Raj Stacey P, Zhang Nanhua, Kirkwood Michael W, Taylor H Gerry, Stancin Terry, Brown Tanya M, Wade Shari L
Cincinnati Children's Hospital Medical Center, Cincinnati, Ohio (Drs Raj, Zhang, and Wade); Children's Hospital Colorado and Colorado School of Medicine, Aurora, Colorado (Dr Kirkwood); Case Western Reserve University, Ohio (Drs Taylor and Stancin); University Hospitals of Cleveland, Ohio (Dr Taylor); MetroHealth Medical Center, Ohio (Dr Stancin) Mayo Clinic and Mayo Medical School, Rochester, Minnesota (Dr Brown); and College of Medicine, University of Cincinnati, Cincinnati, Ohio (Drs Zhang and Wade).
J Head Trauma Rehabil. 2018 May/Jun;33(3):158-166. doi: 10.1097/HTR.0000000000000331.
To examine the moderating effects of parent marital status and participation on efficacy of an online family problem-solving intervention for pediatric traumatic brain injury (TBI).

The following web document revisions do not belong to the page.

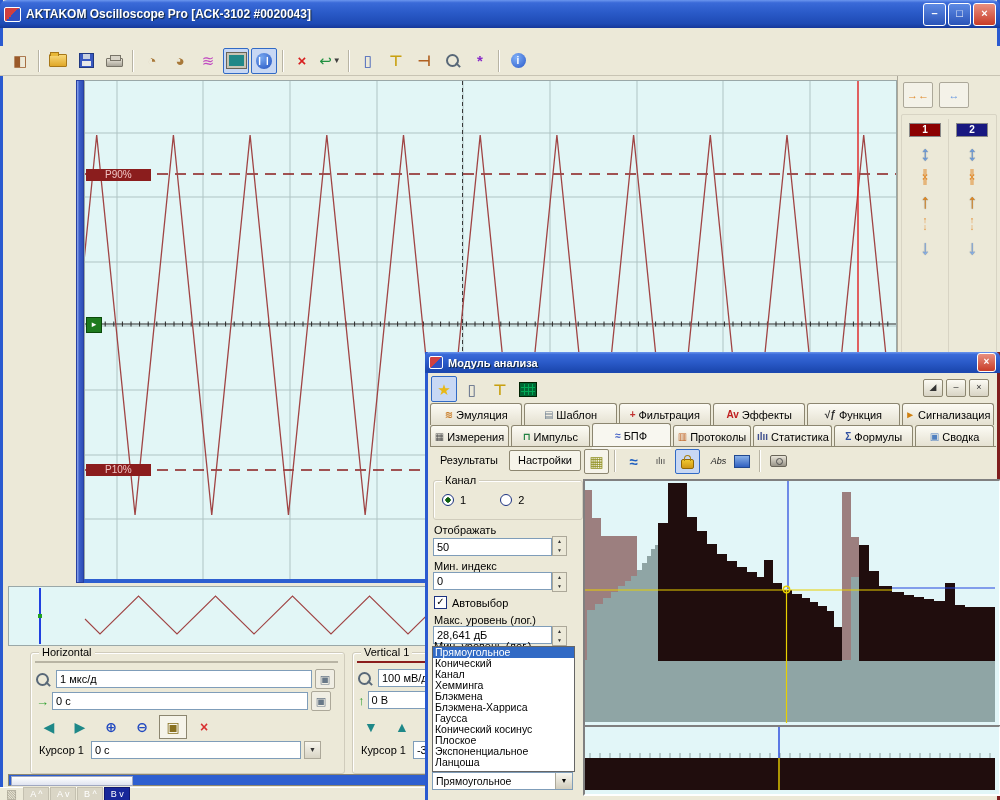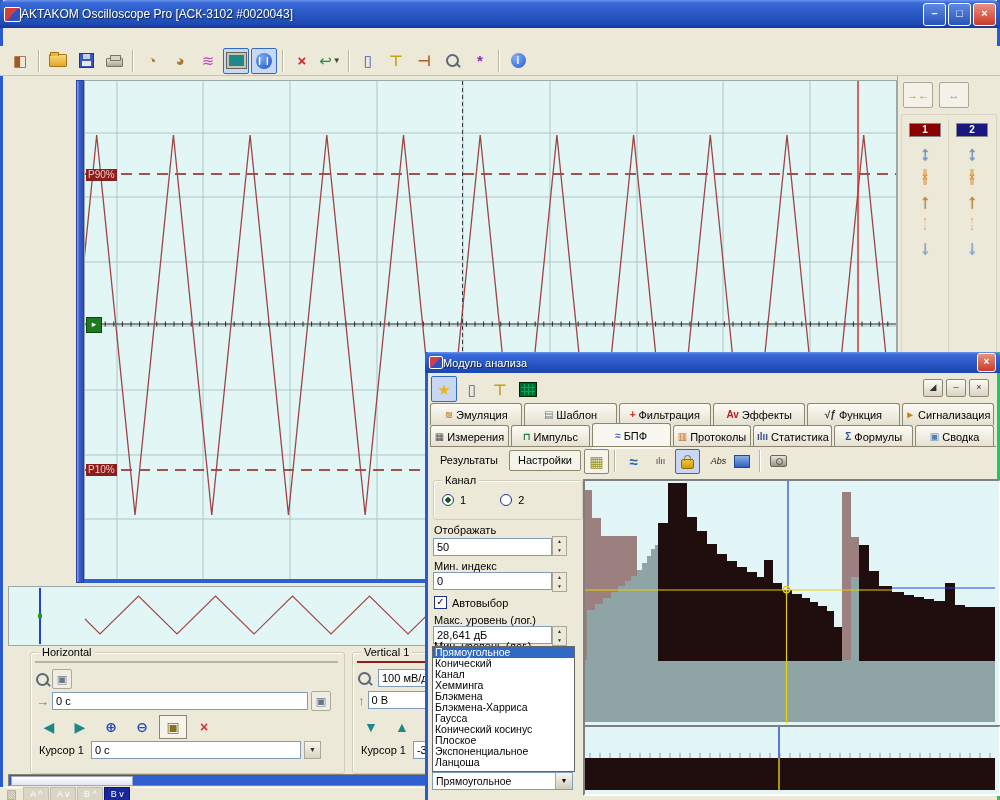--- a/index.html
+++ b/index.html
@@ -3,21 +3,21 @@
 <meta charset="utf-8">
 <style>
   html,body{margin:0;padding:0;background:#777;}
   #root{position:relative;width:1000px;height:800px;background:#ECE9D8;overflow:hidden;
         font-family:"Liberation Sans","DejaVu Sans",sans-serif;font-size:11px;color:#000;}
   .abs{position:absolute;}
   
   .titlebar{left:0;top:0;width:1000px;height:28px;border-radius:7px 7px 0 0;
     background:linear-gradient(180deg,#6B96EE 0%,#3A6AD8 10%,#2A5AC8 45%,#1E4AB4 85%,#16389A 100%);
     display:flex;align-items:center;padding:0 4px;box-sizing:border-box;}
-  .title-text{color:#fff;font-weight:normal;font-size:12px;text-shadow:1px 1px 1px #123;
+  .title-text{color:#fff;font-weight:bold;font-size:12px;text-shadow:1px 1px 1px #123;margin-left:5px;
     white-space:nowrap;overflow:hidden;flex:1;}
   .app-ico{width:15px;height:13px;background:linear-gradient(135deg,#D04040 50%,#3050C0 50%);
     border:1px solid #fff;border-radius:2px;flex:none;}
   .cap-btn{width:21px;height:21px;margin-left:2px;border-radius:3px;border:1px solid #fff;
     background:linear-gradient(180deg,#5E8AE4,#2A54B8);color:#fff;font-size:11px;line-height:19px;
     text-align:center;font-weight:bold;flex:none;}
   .cap-btn.close{background:linear-gradient(180deg,#E89080,#C83C28);}
   .menubar{left:0;top:28px;width:1000px;height:18px;background:#ECE9D8;border-bottom:1px solid #D8D4C8;
     display:flex;align-items:center;padding-left:6px;box-sizing:border-box;}
   .menu-item{padding:2px 8px;color:#222;}
@@ -47,21 +47,21 @@
   .i-lock::before{content:"";position:absolute;left:2px;top:-5px;width:5px;height:5px;border:1.5px solid #A88010;border-bottom:none;border-radius:4px 4px 0 0;}
   .i-bluepanel{width:14px;height:11px;background:linear-gradient(#88B0E8,#3060C0);border:1px solid #204890;}
   .i-camera{width:15px;height:10px;background:linear-gradient(#E8E4D8,#989488);border:1px solid #686458;border-radius:2px;position:relative;}
   .i-camera::before{content:"";position:absolute;left:5px;top:2px;width:5px;height:5px;border:1.5px solid #505050;border-radius:50%;}
   .i-greenscreen{width:16px;height:13px;background:#063;border:1px solid #020;position:relative;}
   .i-greenscreen::before{content:"";position:absolute;inset:1px;background:
     repeating-linear-gradient(90deg,transparent 0 3px,#0A5 3px 4px),repeating-linear-gradient(0deg,transparent 0 3px,#0A5 3px 4px);}
   
   .scope-scroll{left:76px;top:80px;width:8px;height:503px;background:linear-gradient(90deg,#8FA8F0,#3C5EC8 40%,#2E4EB8);border:1px solid #2840A0;box-sizing:border-box;}
   .scope{left:84px;top:80px;width:813px;height:503px;background:#E2F6F6;border:1px solid #9AA8A8;box-sizing:border-box;}
-  .p-label{position:absolute;background:#8B1D1D;color:#F0C4C4;font-size:10px;padding:0 2px;line-height:12px;}
+  .p-label{position:absolute;background:#8B1D1D;color:#F0C4C4;font-size:10px;padding:0 19px;line-height:12px;}
   .trig-mark{position:absolute;left:1px;top:236px;width:14px;height:14px;background:#1E7A1E;border:1px solid #0A4A0A;color:#fff;font-size:9px;line-height:13px;text-align:center;}
   .scope-bottom-bar{left:84px;top:579px;width:813px;height:4px;background:#2E5FD0;}
   
   .rpanel{left:897px;top:76px;width:103px;height:507px;background:#ECE9D8;border-left:1px solid #ACA899;box-sizing:border-box;}
   .rp-top{position:absolute;left:5px;top:6px;display:flex;gap:6px;}
   .rp-btn{width:28px;height:24px;border:1px solid #ACA899;border-radius:2px;background:#F4F2E8;
     display:flex;align-items:center;justify-content:center;font-weight:bold;}
   .rp-group{position:absolute;left:3px;top:38px;width:94px;height:280px;border:1px solid #D8D4C4;border-radius:2px;}
   .rp-col{position:absolute;top:8px;width:44px;display:flex;flex-direction:column;align-items:center;gap:6px;}
   .ch-head{width:30px;height:12px;color:#fff;font-size:10px;font-weight:bold;text-align:center;line-height:12px;border:1px solid #888;}
@@ -87,21 +87,21 @@
     font-size:7px;text-align:center;line-height:16px;color:#333;}
   
   .hscroll{left:8px;top:774px;width:889px;height:12px;border:1px solid #8C8670;background:#2E5FD0;box-sizing:border-box;}
   .hthumb{position:absolute;left:2px;top:1px;width:120px;height:8px;background:linear-gradient(#FFF,#E0E4F0);border:1px solid #A0A8C0;}
   .statusbar{left:0;top:787px;width:1000px;height:13px;background:#ECE9D8;border-top:1px solid #fff;display:flex;align-items:center;padding-left:6px;box-sizing:border-box;}
   .st-btn{min-width:20px;height:12px;margin-right:1px;text-align:center;font-size:9px;line-height:12px;
     color:#FFF;background:#DAD6C6;border:1px solid #C4C0B0;padding:0 2px;}
   .st-btn.active{background:#18289A;border-color:#101870;}
   
   .dialog{left:425px;top:352px;width:575px;height:448px;background:#ECE9D8;
-    border-left:3px solid #2A5AD0;border-right:3px solid #22c55e;box-sizing:border-box;}
+    border-left:3px solid #2A5AD0;border-right:3px solid #7f1d1d;box-sizing:border-box;}
   .dlg-title{position:absolute;left:-3px;top:0;width:575px;height:21px;border-radius:5px 5px 0 0;
     background:linear-gradient(180deg,#6B96EE 0%,#3A6AD8 12%,#2A5AC8 50%,#1C48B0 90%);
     display:flex;align-items:center;padding:0 4px;box-sizing:border-box;}
   .dlg-title .title-text{font-size:11px;}
   .dlg-close{width:17px;height:17px;border-radius:3px;border:1px solid #fff;
     background:linear-gradient(180deg,#E89080,#C83C28);color:#fff;font-weight:bold;font-size:10px;line-height:15px;text-align:center;}
   .dlg-toolbar{position:absolute;left:2px;top:25px;width:564px;height:24px;display:flex;align-items:center;}
   .mini-caps{position:absolute;right:8px;top:27px;display:flex;gap:3px;}
   .mini-cap{width:18px;height:16px;border:1px solid #8C8670;background:linear-gradient(#FCFBF4,#D8D4C4);
     font-size:9px;line-height:14px;text-align:center;color:#333;border-radius:2px;}
@@ -382,20 +382,21 @@
         <rect x="38" y="614" width="4" height="4" fill="#20A020"></rect>
         <polyline points="85,619 100,634 138.5,596 177,634 215.5,596 254,634 292.5,596 331,634 369.5,596 408,634 446.5,596 485,634 523.5,596 562,634 600.5,596 639,634 677.5,596 716,634 754.5,596 793,634 831.5,596 870,634 908.5,596 896,608" fill="none" stroke="#A04444" stroke-width="1.1"></polyline>
       </svg>
   </div>
 
   <div class="abs gbox hp">
     <span class="gb-title">Horizontal</span>
     <span class="hp-underline"></span>
     <div class="frow" style="left:5px;top:16px;">
       <span class="i-mag"></span>
+      <span class="field" style="width:248px;margin-left:4px;">1 мкс/д</span>
       <span class="sq-btn">
           <span style="color:#687888;">▣</span>
         </span>
     </div>
     <div class="frow" style="left:5px;top:38px;">
       <span style="color:#30A030;font-weight:bold;font-size:13px;">→</span>
       <span class="field" style="width:248px;">0 с</span>
       <span class="sq-btn">
           <span style="color:#687888;">▣</span>
         </span>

Participants were 132 adolescents (12-17 years) who had sustained a recent (<6 months) TBI and their parents. Participants were randomly assigned to the intervention (Counselor-Assisted Problem Solving, CAPS) or an Internet resource comparison (IRC) condition. CAPS was designed to support families in the initial phase following TBI, by teaching problem-solving skills and addressing common challenges. To examine the moderating effect of parent marital status, participants were divided into 4 groups (ie, CAPS married household, CAPS unmarried household, IRC married household, and IRC unmarried household). Family income and caregiver education were controlled in analyses.
Parent marital status moderated treatment effects on adolescent externalizing behavior problems. Adolescents from married households in CAPS displayed fewer behavior problems at 6 and 18 months postbaseline compared with adolescents from unmarried households in CAPS. Among married CAPS families, there were no differences in outcomes among families where 1 or 2 parents actively participated.
Web-based interventions for pediatric TBI, such as CAPS, are a viable option for some although not all families. Further research is needed to investigate factors that influence efficacy to match families to the most beneficial treatments.
探讨父母婚姻状况和参与度对小儿创伤性脑损伤(TBI)在线家庭问题解决干预效果的调节作用。
研究对象为132名近期(<6个月)发生TBI的青少年(12 - 17岁)及其父母。参与者被随机分配到干预组(辅导员辅助问题解决,CAPS)或互联网资源对照组(IRC)。CAPS旨在通过教授问题解决技巧和应对常见挑战,在TBI后的初始阶段为家庭提供支持。为检验父母婚姻状况的调节作用,参与者被分为4组(即CAPS已婚家庭组、CAPS未婚家庭组、IRC已婚家庭组和IRC未婚家庭组)。分析中控制了家庭收入和照顾者教育程度。
父母婚姻状况调节了对青少年外化行为问题的治疗效果。与CAPS未婚家庭的青少年相比,CAPS已婚家庭的青少年在基线后6个月和18个月时表现出的行为问题更少。在已婚的CAPS家庭中,父母一方或双方积极参与的家庭在结果上没有差异。
对于小儿TBI的基于网络的干预措施,如CAPS,虽然并非对所有家庭都适用,但对一些家庭来说是一种可行的选择。需要进一步研究以调查影响疗效的因素,从而为家庭匹配最有益的治疗方法。